→ WORK REQUIRED
Leaving out every picture, copy the lines of the material below exactly, from the line containing "text: Turquoise ->" through the line containing "text: Violet ->".

→ DATASET RECORDS
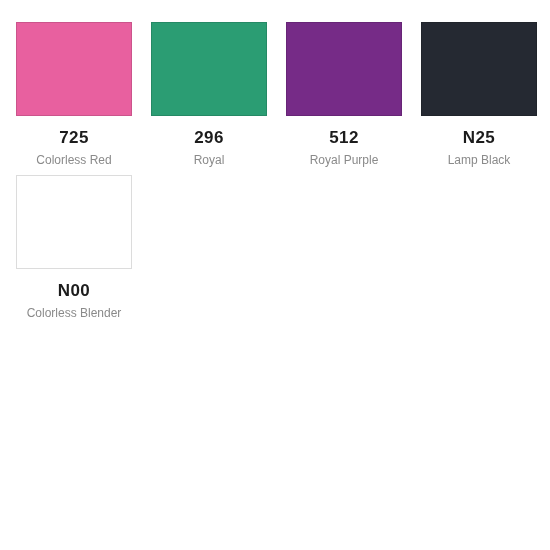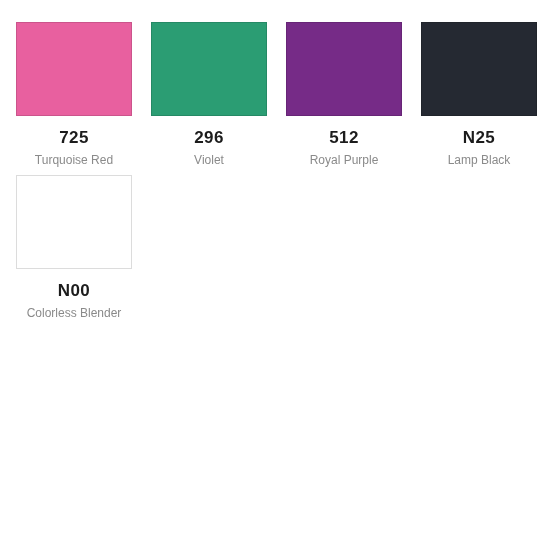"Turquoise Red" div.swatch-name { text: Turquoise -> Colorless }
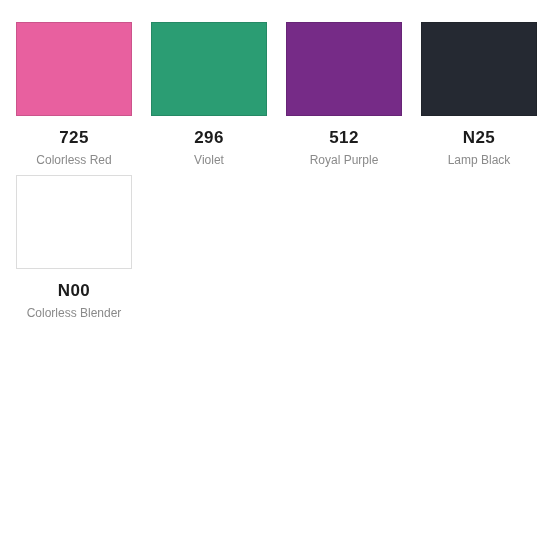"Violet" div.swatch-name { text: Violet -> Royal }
==
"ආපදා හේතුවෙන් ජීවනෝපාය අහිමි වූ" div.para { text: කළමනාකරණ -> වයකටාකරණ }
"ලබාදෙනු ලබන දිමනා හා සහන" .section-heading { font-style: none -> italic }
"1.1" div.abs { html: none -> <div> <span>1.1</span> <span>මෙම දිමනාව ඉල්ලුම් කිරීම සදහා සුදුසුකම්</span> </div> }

→ FINAL ANSWER
"Turquoise Red" div.swatch-name { text: Turquoise -> Colorless }
"Violet" div.swatch-name { text: Violet -> Royal }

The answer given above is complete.